Certains problèmes, comme la faim ou le moral bas, peuvent être résolus avec des consommables. Donnez à un soldat affamé un goulasch et une cigarette ou une vodka pour lui remonter le moral et le soigner à court terme. Mais certaines de ces solutions ponctuelles peuvent se retourner contre vous. Traiter l’épuisement avec des stimulants, par exemple, peut entraîner une dépendance. Envoyer des personnes fatiguées et déprimées dans la nature pour chasser ou récupérer peut entraîner des blessures, mais parfois, vous manquerez simplement de soldats en bonne santé et heureux. Rester sur place et laisser tout le monde se reposer n’est pas non plus une option à cause de l’Armée de l’Air Rouge. Ils vous trouveront et mitrailleront votre train, causant d’énormes dégâts si vous décidez de vous attarder trop longtemps au même endroit. Les mauvaises choses provoquent parfois une cascade de tempêtes de merde, conduisant l’expédition à la ruine rapide.
Le tout dernier train de retour
Outre les voyages de récupération aléatoires nécessaires à la pure survie, vous tomberez parfois sur l’opportunité d’aider les autres. Sauver des civils innocents de la menace rouge est le thème le plus courant, mais parfois, vous vous lancerez dans des jeux aux enjeux plus élevés, comme mener la main à la famille royale. Effectuer des missions pour le peuple signifie souvent une récompense en ressources, mais certaines vous achèteront une dose de bonne volonté à long terme avec les Blancs. Un grand nombre de missions sont facultatives et certaines ont des objectifs multiples qui peuvent être partiellement complétés, mais le voyage global vers l’est lui-même est en grande partie linéaire. Cependant, à deux carrefours majeurs du chemin, vous devrez choisir un itinéraire vers le nord ou vers le sud, vous menant à différentes missions, défis et résultats.

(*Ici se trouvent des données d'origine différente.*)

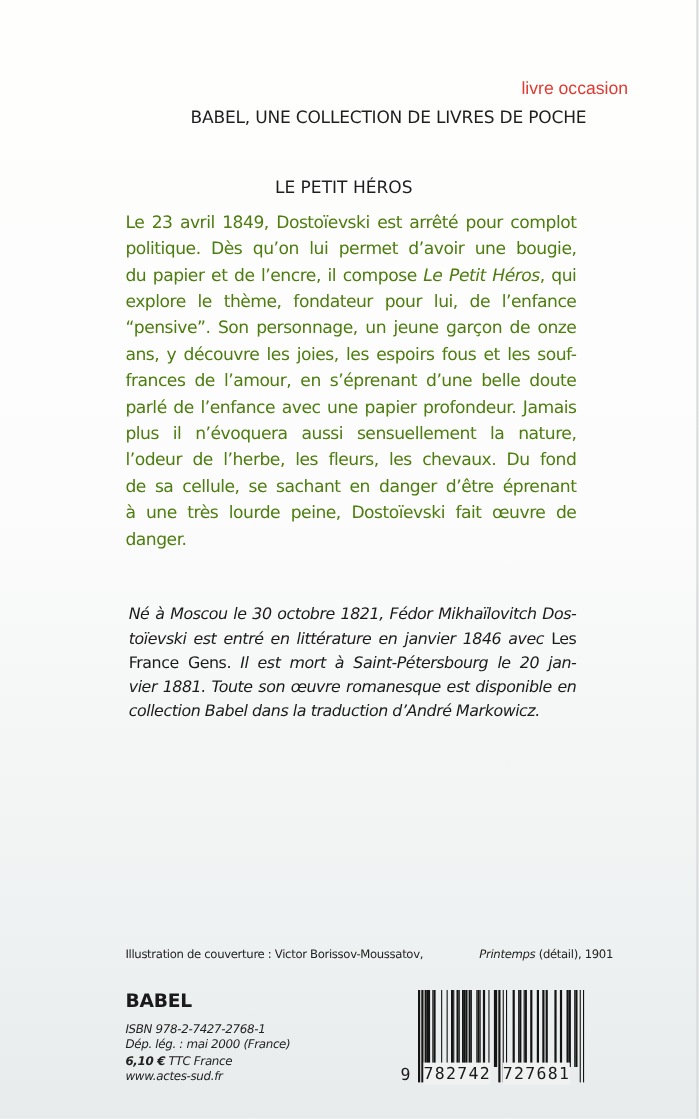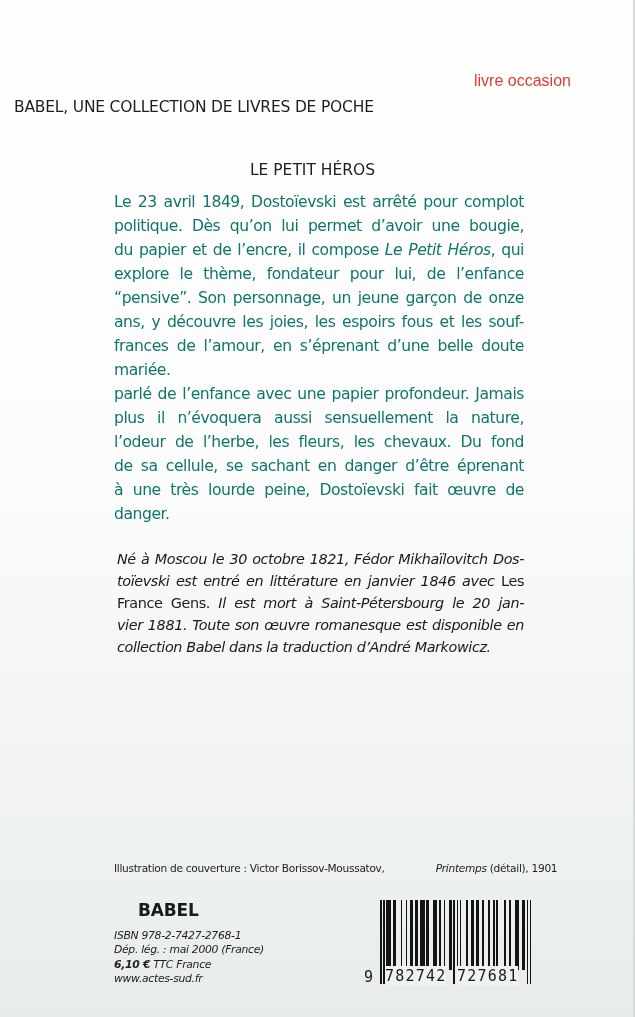--- a/index.html
+++ b/index.html
@@ -19,10 +19,9 @@
       font-family: "Liberation Sans", sans-serif; font-size: 16px; color: #e03a32;
     }
     .collection {
-      position: absolute; top: 98px; left: 0; width: 533px; text-align: left;
+      position: absolute; top: 98px; left: 0; width: 533px; text-align: right;
       font-family: "DejaVu Sans", sans-serif; font-size: 15.5px; letter-spacing: -0.2px;
       color: #1e1e1e;
-      padding-left: 29px;
     }
     .collection span { display: inline-block; margin-left: -15px; }
     .title {

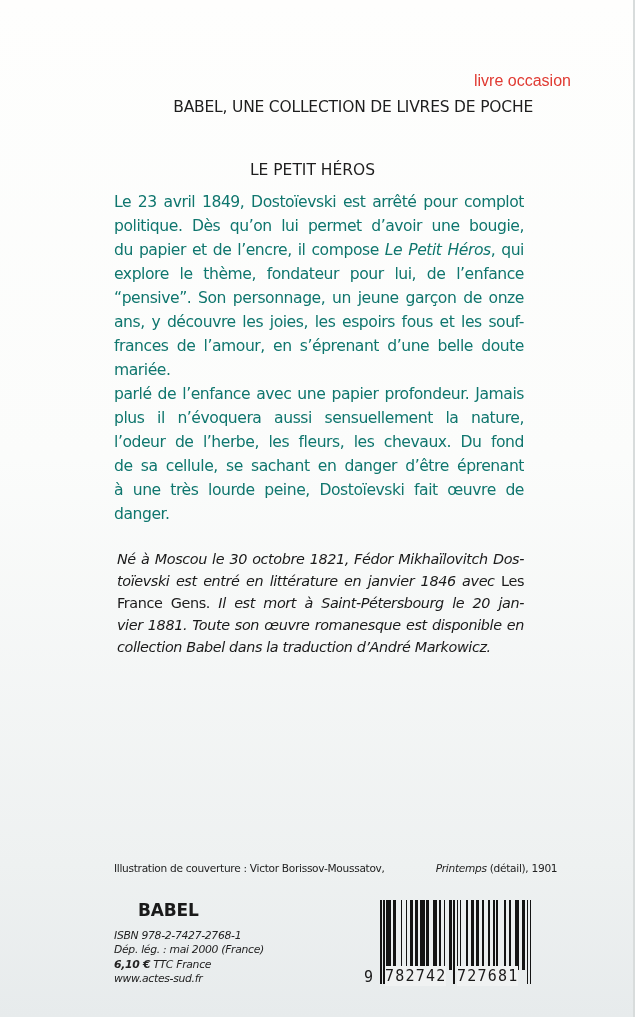--- a/index.html
+++ b/index.html
@@ -32,7 +32,7 @@
     .body-text {
       position: absolute; top: 190px; left: 114px; width: 410px;
       font-family: "DejaVu Sans", sans-serif; font-size: 15.6px; line-height: 24px;
-      letter-spacing: -0.45px; color: #0f766e;
+      letter-spacing: -0.45px; color: #4d7c0f;
     }
     .line { display: block; white-space: nowrap; text-align: justify; text-align-last: justify; }
     .line.last { text-align-last: left; }

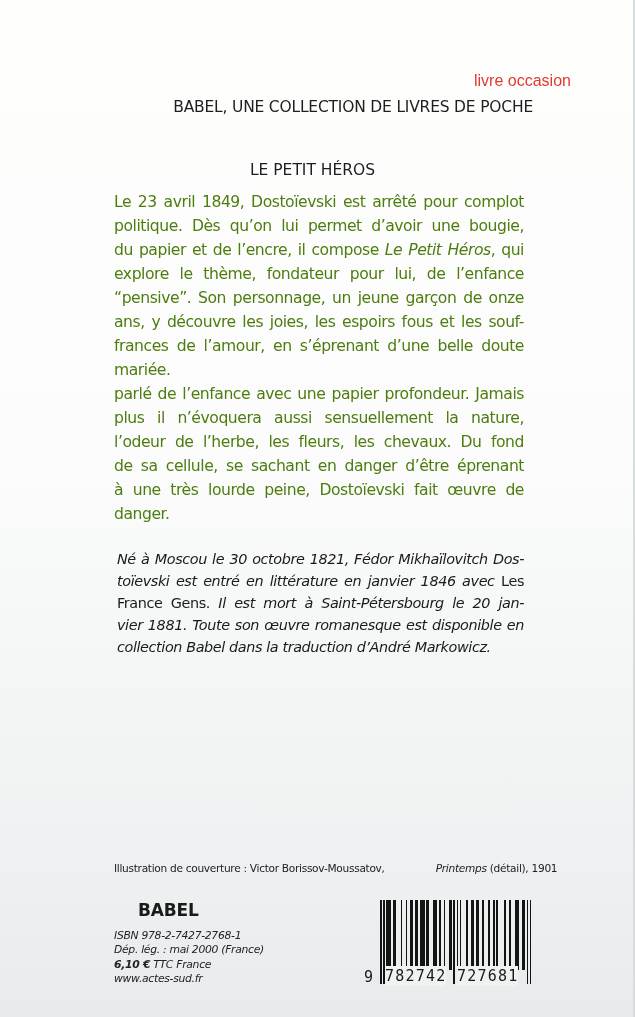--- a/index.html
+++ b/index.html
@@ -105,7 +105,6 @@
   <span class="line">“pensive”. Son personnage, un jeune garçon de onze</span>
   <span class="line">ans, y découvre les joies, les espoirs fous et les souf-</span>
   <span class="line">frances de l’amour, en s’éprenant d’une belle doute</span>
-  <span class="line last">mariée.</span>
 
   <span class="line">parlé de l’enfance avec une papier profondeur. Jamais</span>
   <span class="line">plus il n’évoquera aussi sensuellement la nature,</span>

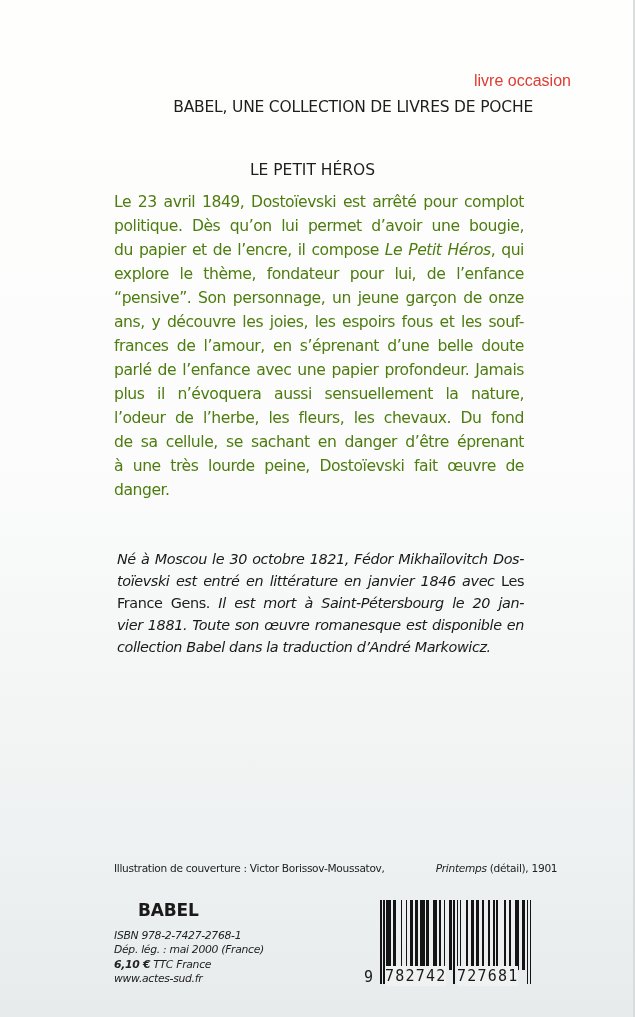--- a/index.html
+++ b/index.html
@@ -54,7 +54,6 @@
       position: absolute; top: 900px; left: 114px;
       font-family: "DejaVu Sans", sans-serif; font-weight: bold; font-size: 17px; color: #1a1a1a;
       letter-spacing: -0.2px;
-      margin-left: 24px;
     }
     .info {
       position: absolute; top: 929px; left: 114px;

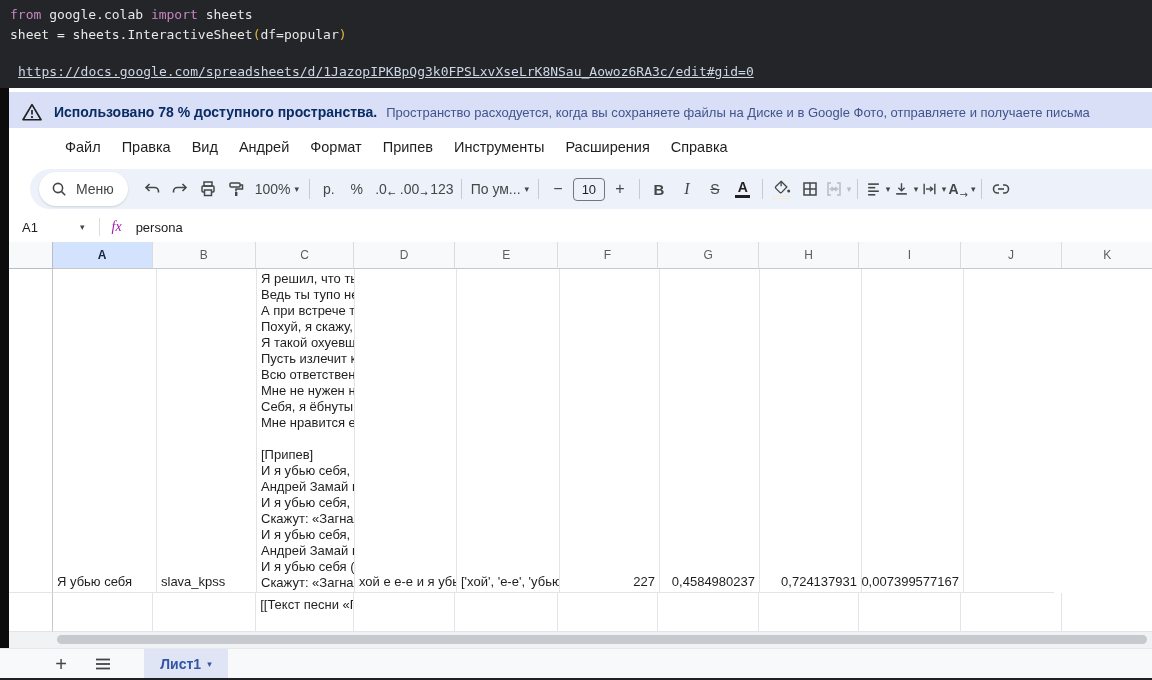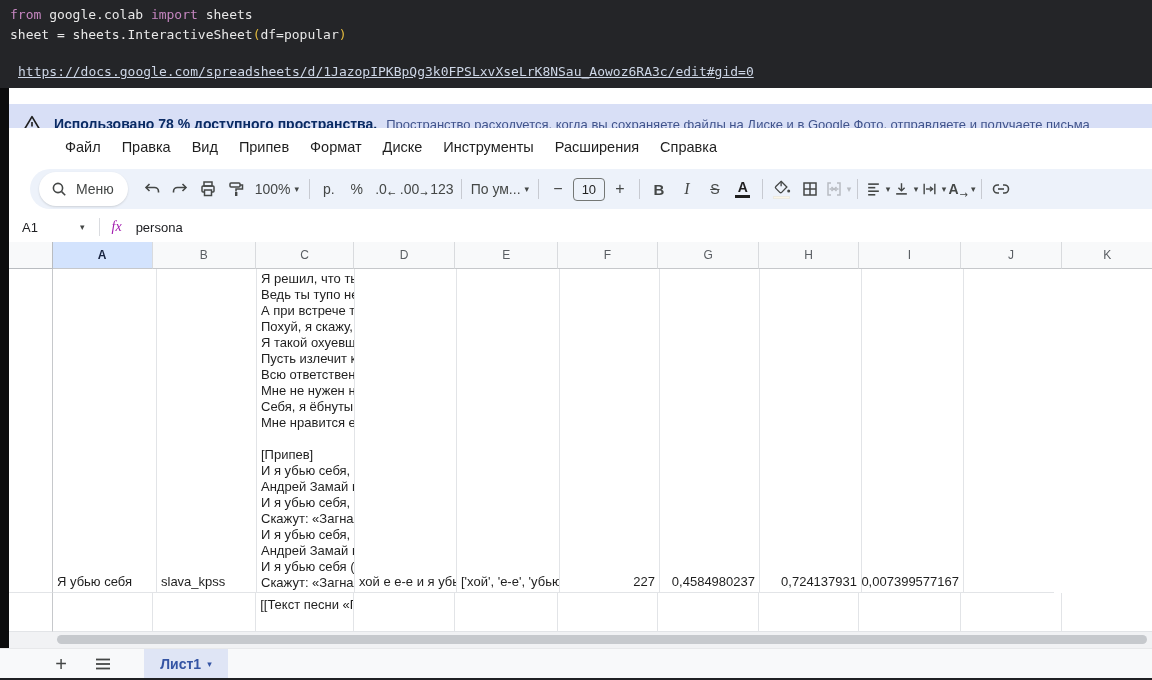--- a/index.html
+++ b/index.html
@@ -24,7 +24,7 @@
   .app{left:9px;top:88px;width:1143px;height:560px;background:#fff;overflow:hidden;}
 
   
-  .notif{left:0;top:16px;width:1143px;height:40px;background:#d8dff6;display:flex;align-items:center;
+  .notif{left:0;top:4px;width:1143px;height:40px;background:#d8dff6;display:flex;align-items:center;
          overflow:hidden;white-space:nowrap;}
   .notif .w-icon{margin-left:13px;display:flex;align-items:center;}
   .notif .bold{margin-left:12px;font-weight:bold;color:#0a2b64;font-size:14px;}

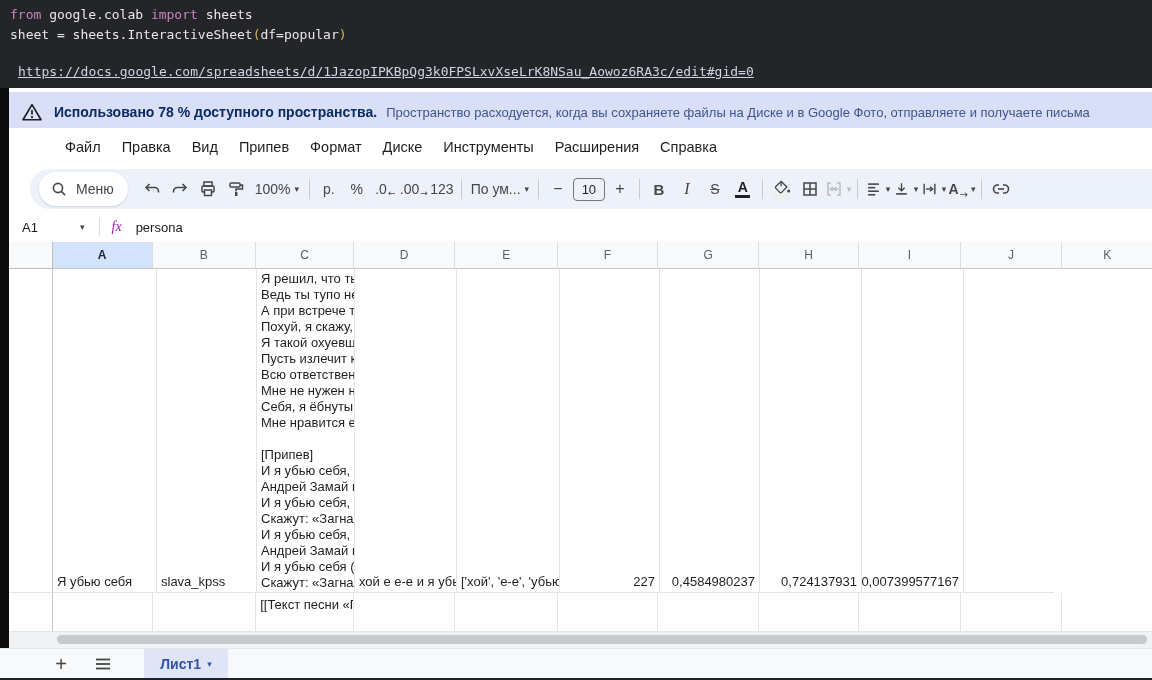--- a/index.html
+++ b/index.html
@@ -129,7 +129,7 @@
     <span>Файл</span>
     <span>Правка</span>
     <span>Вид</span>
-    <span>Припев</span>
+    <span>Андрей</span>
     <span>Формат</span>
     <span>Диске</span>
     <span>Инструменты</span>

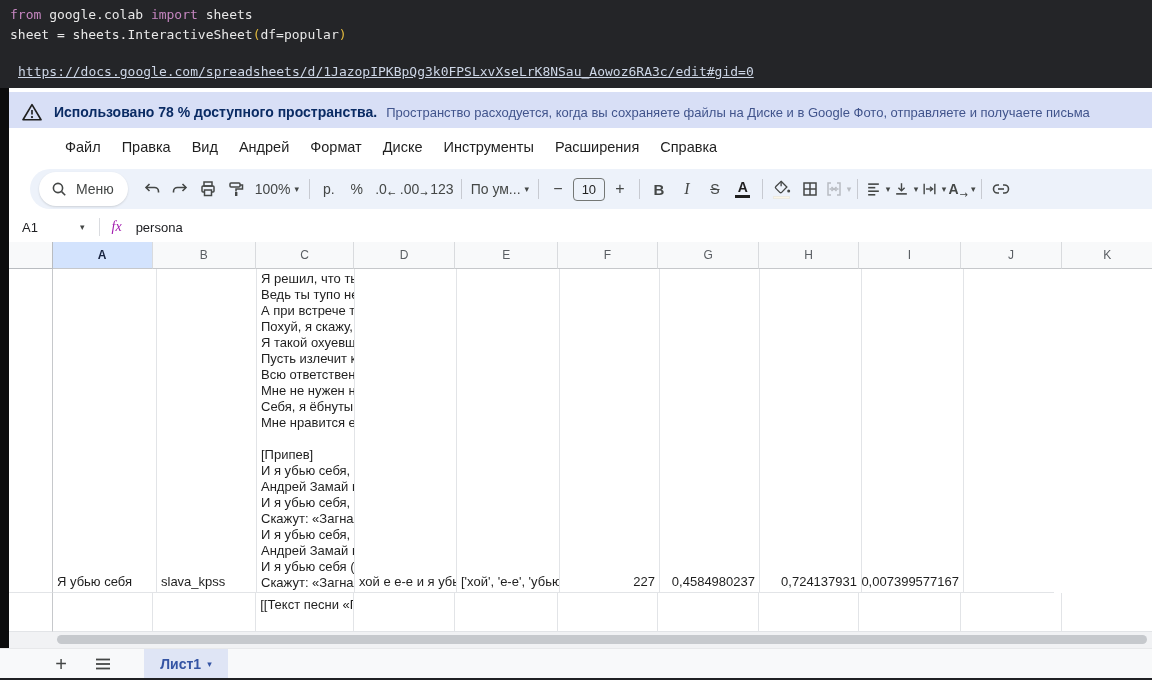--- a/index.html
+++ b/index.html
@@ -131,7 +131,7 @@
     <span>Вид</span>
     <span>Андрей</span>
     <span>Формат</span>
-    <span>Диске</span>
+    <span>Припев</span>
     <span>Инструменты</span>
     <span>Расширения</span>
     <span>Справка</span>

Toutes ces missions d’histoire, facultatives ou obligatoires, vous jouerez dans une perspective stratégique en temps réel et en équipe. Le combat est une affaire de classe et de ressources, où chaque balle compte et chaque blessure nécessite un traitement. Le plus souvent, vous aurez plusieurs chemins vers le(s) objectif(s), offrant aux joueurs intrépides des choix pour atteindre les objectifs. Rassembler une équipe sensée est primordial, car la section composée de 5 éclaireurs sans médecin n’ira pas loin. La réserve de munitions est partagée, donc une répartition saine entre fusiliers, mitrailleurs, grenadiers, médecins et éclaireurs est essentielle. Vos gars accumuleront de l’expérience et deviendront une véritable machine à tuer vers la fin, à condition que vous preniez soin d’eux.
Last Train Home est un jeu merveilleux et très original, créé par des gens fascinés par la lutte épique de leurs grands-pères. Les émotions et la passion liées au code sont inévitablement évidentes, et c’est littéralement une tempête d’air frais comparé aux jeux plats et à gros budget conçus par le comité. Il s’agit d’un véritable travail d’amour, susceptible de trouver un écho même auprès de personnes peu familières avec l’histoire européenne.
Des hauts
Mélange passionnant et fonctionnel de gestion des ressources et du personnel, d’aventure et de combat. Un sujet formidable et inédit présenté comme un véritable road movie en temps de guerre. Doublage immersif par des comédiens tchétchènes, slovaques et russes.
Les plus bas
Cela devient un peu trop facile vers la fin.